With less than a month until the expiration of the Net1’s contract—and still no firm plan for the continuation of payments on April 1—opposition members called for the resignation of Social Development Minister Bathabile Dlamini. On the other hand, Finance Minister Pravin Gordhan stated on Tuesday this week, “I am fairly confident grants will be paid,” while President Jacob Zuma defended Minister Dlamini on Thursday, inquiring, “Why punish somebody before anything happens? That’s a funny democracy.”

The impasse was temporarily addressed on Friday, when the Constitutional Court revisited its previous ruling—that SASSA’s contract with Net1 was invalid—and decided to suspend it for 12 months. This allows Net1 to continue distributing payments under the terms and conditions of the previous contract until another entity is able to take over its role. The Social Development Department and SASSA will also be required to report on the progress of a new contract every three months, according to the new decision. South Africa provides nearly 150 billion rand ($11 billion) in benefits annually, which include grants for child support, pensions, and other benefits to almost a third of South Africans.

Côte d’Ivoire’s cocoa and Madagascar’s vanilla farmers contend with poor, damaged crops

A cocoa crisis continues to wrack Côte d’Ivoire, the world’s largest cocoa producer. Rapidly dropping international cocoa prices have not only been creating issues for the government—reducing its revenues and widening the budget deficit just as the government also agreed to make unscheduled payments to soldiers and civil servants this year—but are also posing serious challenges to buyers and farmers. Last July, cocoa futures had reached a peak, but prices have dropped by more than a third since then due to an anticipated surplus. According to the BBC, this drop, in addition to the national government’s increase of the minimum fixed price that farmers must receive from buyers, has created a quagmire for buyers. Since buyers buy their stock a year in advance, if they honor their contracts, they face massive losses. This week, compounding these challenges, local cocoa grinders are stating that poor quality—particularly high acidity—of the beans means they can only buy 30 to 50 percent of the beans available. Farmers claim that without their current payments they cannot invest in their farms, as they cannot afford fertilizer or pesticides.

In other news, earlier this week, a massive tropical cyclone—the worst in over a decade—hit Madagascar, killing almost 80 people and may have devastated the island nation’s vanilla crop. Bloomberg reports that up to 30 percent of this year’s crop may have been damaged. With flooded fields, vanilla farmers face major obstacles to purchasing food and other necessary items. At the same time, this event will likely drive up already high global vanilla prices—which have doubled to over $500 per kilogram since 2015—as Madagascar produces over three-quarters of the world’s supply of vanilla.

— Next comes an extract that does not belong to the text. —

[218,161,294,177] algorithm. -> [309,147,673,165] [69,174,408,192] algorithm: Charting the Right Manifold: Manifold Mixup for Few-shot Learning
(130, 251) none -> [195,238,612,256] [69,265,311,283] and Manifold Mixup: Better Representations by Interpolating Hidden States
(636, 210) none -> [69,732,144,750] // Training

Demand for vanilla has been increasing in recent years as candy manufacturers have been switching away from artificial sweeteners.

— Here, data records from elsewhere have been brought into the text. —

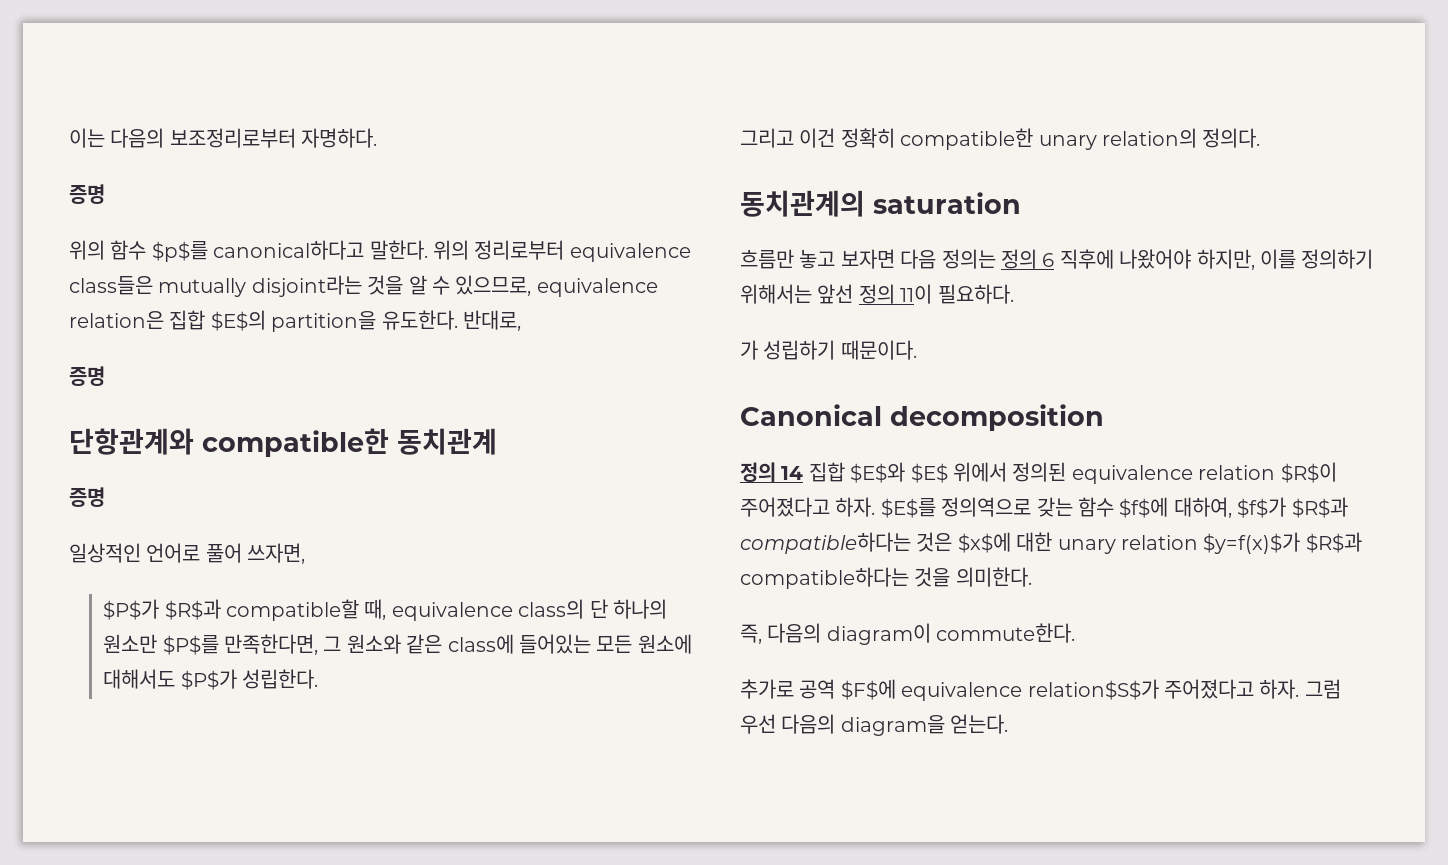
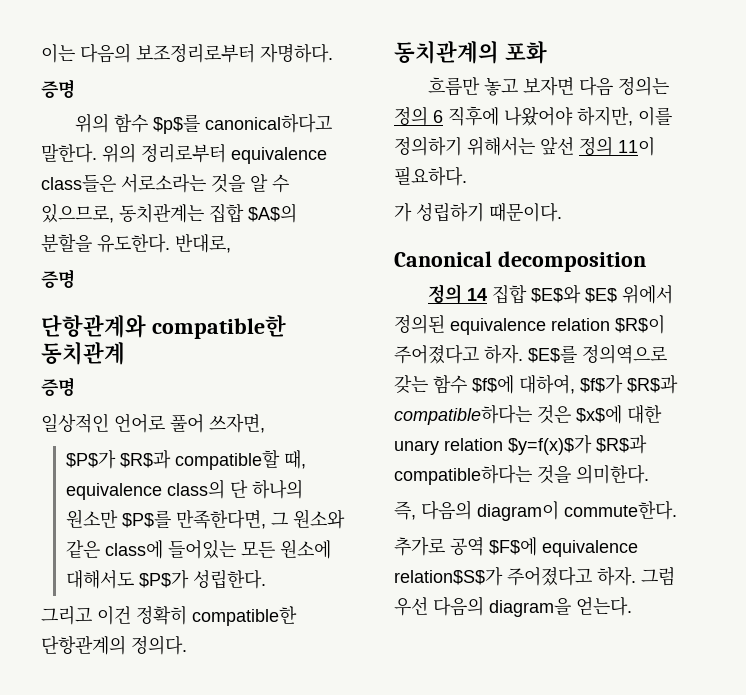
[158,275,362,297] mutually disjoint라는 -> [121,174,206,193] 서로소라는
[536,278,658,297] [69,310,377,332] equivalence relation은 집합 $E$의 partition을 -> [119,203,297,223] [41,234,92,252] 동치관계는 집합 $A$의 분할을
[1038,128,1197,150] unary relation의 -> [41,635,126,655] 단항관계의
[873,192,1021,214] saturation -> [504,41,547,64] 포화

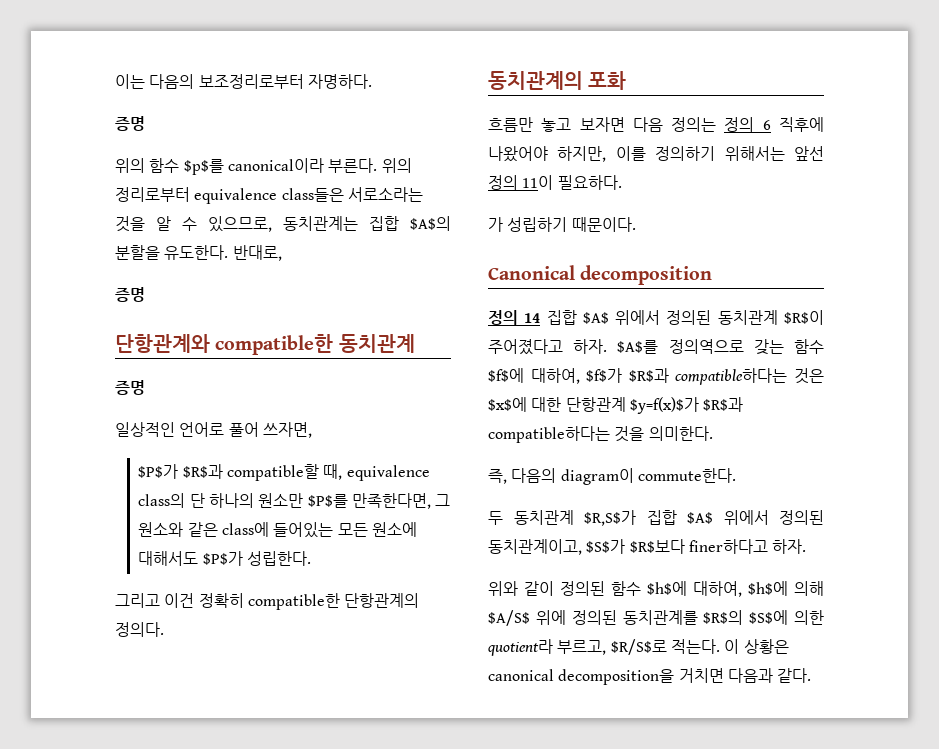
[204,113,332,133] [41,143,97,163] canonical하다고 말한다. -> [227,158,378,173] canonical이라 부른다.
[530,284,673,304] [394,314,610,335] $E$와 $E$ 위에서 정의된 equivalence relation -> [582,310,778,325] $A$ 위에서 정의된 동치관계
[528,345,577,363] $E$를 -> [617,340,659,354] $A$를
[394,438,503,455] unary relation -> [565,397,626,412] 단항관계
[394,537,638,557] [394,566,675,586] [394,596,632,617] 추가로 공역 $F$에 equivalence relation$S$가 주어졌다고 하자. 그럼 우선 다음의 diagram을 얻는다. -> [488,510,824,526] [488,539,807,555] [488,581,824,597] [488,610,824,626] [488,639,789,656] [488,668,812,685] 두 동치관계 $R,S$가 집합 $A$ 위에서 정의된 동치관계이고, $S$가 $R$보다 finer하다고 하자. // 위와 같이 정의된 함수 $h$에 대하여, $h$에 의해 $A/S$ 위에 정의된 동치관계를 $R$의 $S$에 의한 quotient라 부르고, $R/S$로 적는다. 이 상황은 canonical decomposition을 거치면 다음과 같다.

President Buhari returns to work in Nigeria following an extended medical leave

After seven weeks in the U.K.—at first for a vacation that was then extended for medical purposes—President Buhari has returned to Nigeria. Although the exact reason for his prolonged sick leave remains unclear, Buhari formally notified the National Assembly that he has resumed his duties as of Monday, March 13. In Buhari’s absence, the National Economic Council—a group which is chaired by Vice President Yemi Osinbajo (who served as acting president) and includes state governors, the central bank governor, and the finance minister—called for an urgent review of the country’s foreign exchange policy, which led the central bank to devalue the naira for private individuals. On Thursday this week, Buhari made a rare appearance at a meeting of the NEC and, according to a presidency statement, directed the central bank and finance ministry to provide funds to the federal states to cover the salaries of civil servants whose pay has been delayed due to oil revenue shortages. He stated, “I will not rest until I address those issues that affect our people…It is most important that workers are able to feed their families, pay rent and school fees, then other things can follow.”